Digby had a really interesting post up about Obama's meeting with General Petraeus in Baghdad some time ago. [Q] I have been collecting accounts of
November 12, 2008


Digby had a really interesting post up about Obama's meeting with General Petraeus in Baghdad some time ago.

[Q] I have been collecting accounts of your meeting with David Petraeus in Baghdad. And you had [inaudible] after he had made a really strong pitch [inaudible] for maximum flexibility. A lot of politicians at that moment would have said [inaudible] but from what I hear, you pushed back.

[BO] I did. I remember the conversation, pretty precisely. He made the case for maximum flexibility and I said you know what if I were in your shoes I would be making the exact same argument because your job right now is to succeed in Iraq on as favorable terms as we can get. My job as a potential commander in chief is to view your counsel and your interests through the prism of our overall national security which includes what is happening in Afghanistan, which includes the costs to our image in the middle east, to the continued occupation, which includes the financial costs of our occupation, which includes what it is doing to our military. So I said look, I described in my mind at list an analogous situation where I am sure he has to deal with situations where the commanding officer in [inaudible] says I need more troops here now because I really think I can make progress doing x y and z. That commanding officer is doing his job in Ramadi, but Petraeus’s job is to step back and see how does it impact Iraq as a whole.
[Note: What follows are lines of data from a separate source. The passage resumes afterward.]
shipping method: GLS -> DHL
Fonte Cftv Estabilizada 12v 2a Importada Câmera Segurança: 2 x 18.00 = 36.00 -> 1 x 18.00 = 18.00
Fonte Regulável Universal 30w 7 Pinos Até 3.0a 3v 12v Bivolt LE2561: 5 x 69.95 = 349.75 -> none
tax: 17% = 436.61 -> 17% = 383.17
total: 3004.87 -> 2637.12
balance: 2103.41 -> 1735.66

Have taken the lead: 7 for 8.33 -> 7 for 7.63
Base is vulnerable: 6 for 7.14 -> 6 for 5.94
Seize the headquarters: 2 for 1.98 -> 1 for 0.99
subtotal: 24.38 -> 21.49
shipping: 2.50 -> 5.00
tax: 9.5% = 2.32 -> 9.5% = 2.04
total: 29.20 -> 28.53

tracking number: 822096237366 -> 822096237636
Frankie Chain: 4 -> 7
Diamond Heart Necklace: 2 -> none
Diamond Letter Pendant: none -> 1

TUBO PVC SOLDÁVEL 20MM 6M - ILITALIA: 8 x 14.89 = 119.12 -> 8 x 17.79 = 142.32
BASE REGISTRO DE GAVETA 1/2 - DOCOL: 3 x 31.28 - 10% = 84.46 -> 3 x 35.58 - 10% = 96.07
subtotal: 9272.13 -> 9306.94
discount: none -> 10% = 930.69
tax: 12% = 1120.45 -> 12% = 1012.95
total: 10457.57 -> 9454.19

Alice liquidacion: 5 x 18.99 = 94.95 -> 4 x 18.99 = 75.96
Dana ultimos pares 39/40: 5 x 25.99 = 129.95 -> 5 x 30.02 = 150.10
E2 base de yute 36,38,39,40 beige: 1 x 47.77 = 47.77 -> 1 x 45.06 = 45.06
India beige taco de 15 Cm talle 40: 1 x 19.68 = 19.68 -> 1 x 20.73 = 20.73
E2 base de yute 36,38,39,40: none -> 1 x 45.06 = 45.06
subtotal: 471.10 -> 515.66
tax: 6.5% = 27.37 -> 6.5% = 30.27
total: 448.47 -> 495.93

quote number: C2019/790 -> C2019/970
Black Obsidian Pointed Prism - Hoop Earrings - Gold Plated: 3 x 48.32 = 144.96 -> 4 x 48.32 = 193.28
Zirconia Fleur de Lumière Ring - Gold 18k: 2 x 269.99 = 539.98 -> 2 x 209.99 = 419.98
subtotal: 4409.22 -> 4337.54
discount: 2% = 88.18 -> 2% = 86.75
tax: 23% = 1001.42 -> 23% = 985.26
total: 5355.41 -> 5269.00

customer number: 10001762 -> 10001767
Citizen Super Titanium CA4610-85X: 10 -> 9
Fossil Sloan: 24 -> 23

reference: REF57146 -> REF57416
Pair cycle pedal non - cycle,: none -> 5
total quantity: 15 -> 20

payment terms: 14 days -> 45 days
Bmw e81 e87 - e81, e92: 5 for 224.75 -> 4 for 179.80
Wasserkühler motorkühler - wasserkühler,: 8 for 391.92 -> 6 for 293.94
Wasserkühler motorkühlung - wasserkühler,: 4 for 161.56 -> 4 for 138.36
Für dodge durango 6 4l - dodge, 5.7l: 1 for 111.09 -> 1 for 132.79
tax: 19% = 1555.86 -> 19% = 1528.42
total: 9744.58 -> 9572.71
My argument was I have got to do the same thing here. And based on my strong assessment particularly having just come from Afghanistan were going to have to make a different decision. But the point is that hopefully I communicated to the press my complete respect and gratitude to him and Proder who was in the meeting for their outstanding work. Our differences don't necessarily derive from differences in sort of, or my differences with him don't derive from tactical objections to his approach. But rather from a strategic framework that is trying to take into account the challenges to our national security and the fact that we've got finite resources.

Read the full interview. I love the fact that Obama stood up to the mighty Petraeus and said if I'm the President, I make the calls in the end and not you. Bush used the good General to take the heat off himself for the disaster that is named Iraq and Afghanistan so that anyone disagreeing with Bush was actually attacking Petraues and by extension the military.

What a coward Bush is. It'll be a wonderful day when he is gone, but I think what this interview signals to me is that when the time is right, Petraeus will quit his job and turn into a full-on political machine. He's a darling of the right, and if you witnessed any of his briefings you know that he will love being in the limelight.

I think there is nearly zero chance that Petraeus is apolitical and I would bet good money that he is positioning himself for a role in shaping policy. His willingness to be used by the Bush administration proves it in my mind. in fac, his recent protestations of being above politics are actually very cunning --- if the country devolves back into angry partisanship, which it will (it always does), TMCP will be positioned to be the apolitical outsider with the leadership experience to lead us out of the darkness. There is no doubt in my mind that when he looks in the mirror he sees President Petraeus.

My suggestion to Obama: Watch your back.